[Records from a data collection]
*** Begin section ***
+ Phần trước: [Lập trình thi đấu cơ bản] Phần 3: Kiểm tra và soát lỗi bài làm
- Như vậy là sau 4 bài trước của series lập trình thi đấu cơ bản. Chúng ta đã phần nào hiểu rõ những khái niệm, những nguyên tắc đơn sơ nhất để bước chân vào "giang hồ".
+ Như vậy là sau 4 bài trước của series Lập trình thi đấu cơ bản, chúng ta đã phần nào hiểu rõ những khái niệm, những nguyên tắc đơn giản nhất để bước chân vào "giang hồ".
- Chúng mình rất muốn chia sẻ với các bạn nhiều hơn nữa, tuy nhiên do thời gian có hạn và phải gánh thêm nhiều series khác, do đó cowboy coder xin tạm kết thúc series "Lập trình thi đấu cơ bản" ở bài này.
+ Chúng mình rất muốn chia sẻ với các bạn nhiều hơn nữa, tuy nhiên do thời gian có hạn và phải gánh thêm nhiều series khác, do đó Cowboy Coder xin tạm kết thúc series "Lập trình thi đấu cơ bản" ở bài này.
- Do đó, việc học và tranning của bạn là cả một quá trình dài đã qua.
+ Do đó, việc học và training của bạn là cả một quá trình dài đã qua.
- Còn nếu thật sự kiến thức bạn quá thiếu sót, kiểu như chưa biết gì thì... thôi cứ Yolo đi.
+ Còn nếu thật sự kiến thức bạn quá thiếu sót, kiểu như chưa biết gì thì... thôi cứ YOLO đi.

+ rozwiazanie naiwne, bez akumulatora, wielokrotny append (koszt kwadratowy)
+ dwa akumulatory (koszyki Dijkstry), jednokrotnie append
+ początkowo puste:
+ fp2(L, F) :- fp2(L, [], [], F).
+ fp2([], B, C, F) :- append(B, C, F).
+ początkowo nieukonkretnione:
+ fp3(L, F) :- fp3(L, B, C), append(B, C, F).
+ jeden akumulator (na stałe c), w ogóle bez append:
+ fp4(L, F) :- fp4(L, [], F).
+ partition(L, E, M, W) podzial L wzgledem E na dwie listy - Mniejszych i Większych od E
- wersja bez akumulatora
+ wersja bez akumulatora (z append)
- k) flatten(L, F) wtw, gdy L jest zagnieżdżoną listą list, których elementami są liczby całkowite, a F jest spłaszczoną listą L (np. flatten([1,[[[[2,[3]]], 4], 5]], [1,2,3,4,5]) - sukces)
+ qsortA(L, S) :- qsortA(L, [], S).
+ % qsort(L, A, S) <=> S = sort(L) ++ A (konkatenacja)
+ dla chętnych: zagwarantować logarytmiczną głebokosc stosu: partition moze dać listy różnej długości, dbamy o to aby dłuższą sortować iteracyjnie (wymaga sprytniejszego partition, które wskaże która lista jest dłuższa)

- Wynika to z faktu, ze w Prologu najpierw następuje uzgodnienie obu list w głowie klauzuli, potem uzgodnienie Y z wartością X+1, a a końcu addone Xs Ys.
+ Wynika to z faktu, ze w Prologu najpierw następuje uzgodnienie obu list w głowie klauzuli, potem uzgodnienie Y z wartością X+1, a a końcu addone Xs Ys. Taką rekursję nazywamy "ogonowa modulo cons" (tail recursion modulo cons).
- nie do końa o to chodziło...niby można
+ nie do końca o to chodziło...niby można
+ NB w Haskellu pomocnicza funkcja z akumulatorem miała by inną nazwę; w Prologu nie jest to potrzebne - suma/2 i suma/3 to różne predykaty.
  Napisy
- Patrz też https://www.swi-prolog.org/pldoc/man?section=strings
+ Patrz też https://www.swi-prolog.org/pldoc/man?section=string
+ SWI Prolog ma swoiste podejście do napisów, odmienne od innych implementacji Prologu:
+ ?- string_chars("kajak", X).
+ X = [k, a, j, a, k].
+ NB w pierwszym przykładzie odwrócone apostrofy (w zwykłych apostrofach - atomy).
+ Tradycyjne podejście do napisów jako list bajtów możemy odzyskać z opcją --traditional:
*** End section ***
For the records above, state how many lines contain the string "niby", with no added text.

2